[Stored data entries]
────
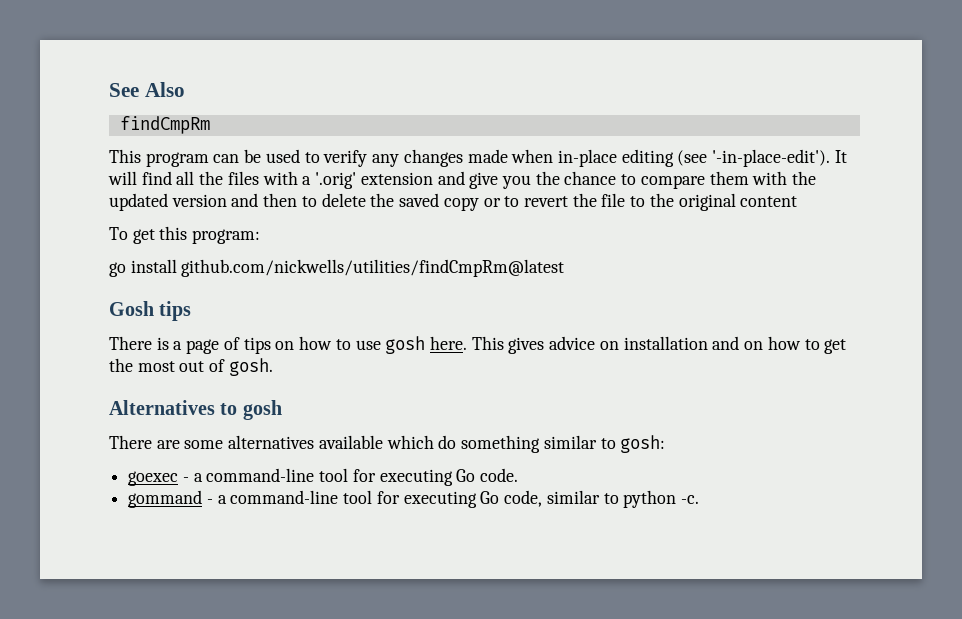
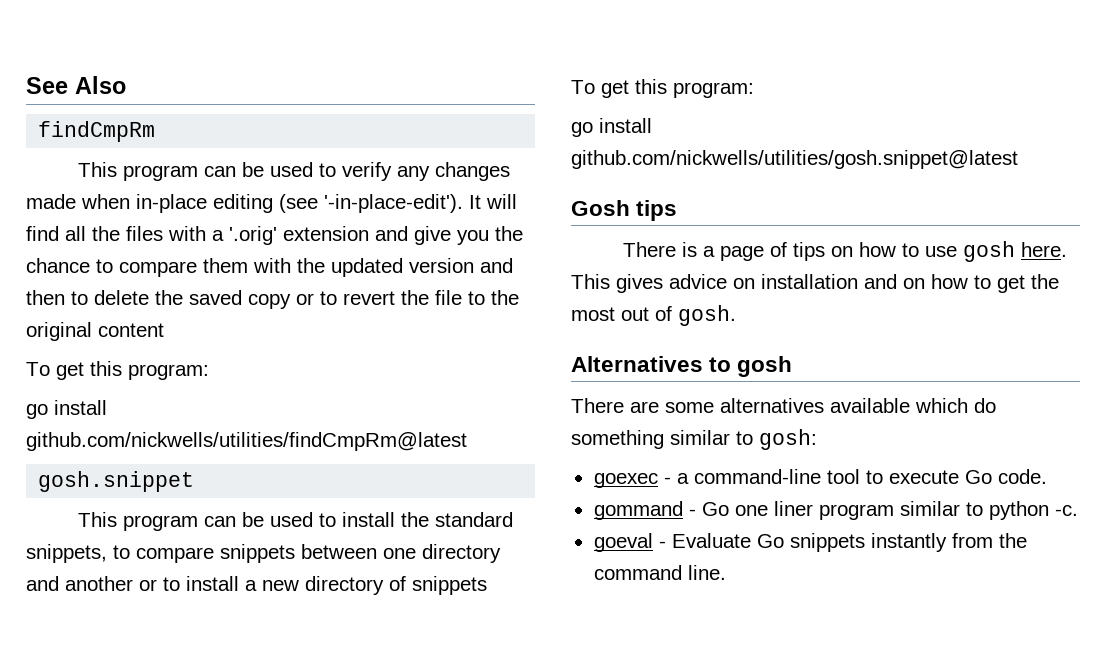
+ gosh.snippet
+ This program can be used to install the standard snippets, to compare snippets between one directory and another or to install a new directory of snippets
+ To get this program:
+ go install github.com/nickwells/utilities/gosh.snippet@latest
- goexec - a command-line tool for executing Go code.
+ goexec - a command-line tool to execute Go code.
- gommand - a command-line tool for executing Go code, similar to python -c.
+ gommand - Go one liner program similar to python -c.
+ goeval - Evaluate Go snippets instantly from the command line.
────
Check each line of the entries above for the string "goexec", and return those that contain it.

- goexec - a command-line tool for executing Go code.
+ goexec - a command-line tool to execute Go code.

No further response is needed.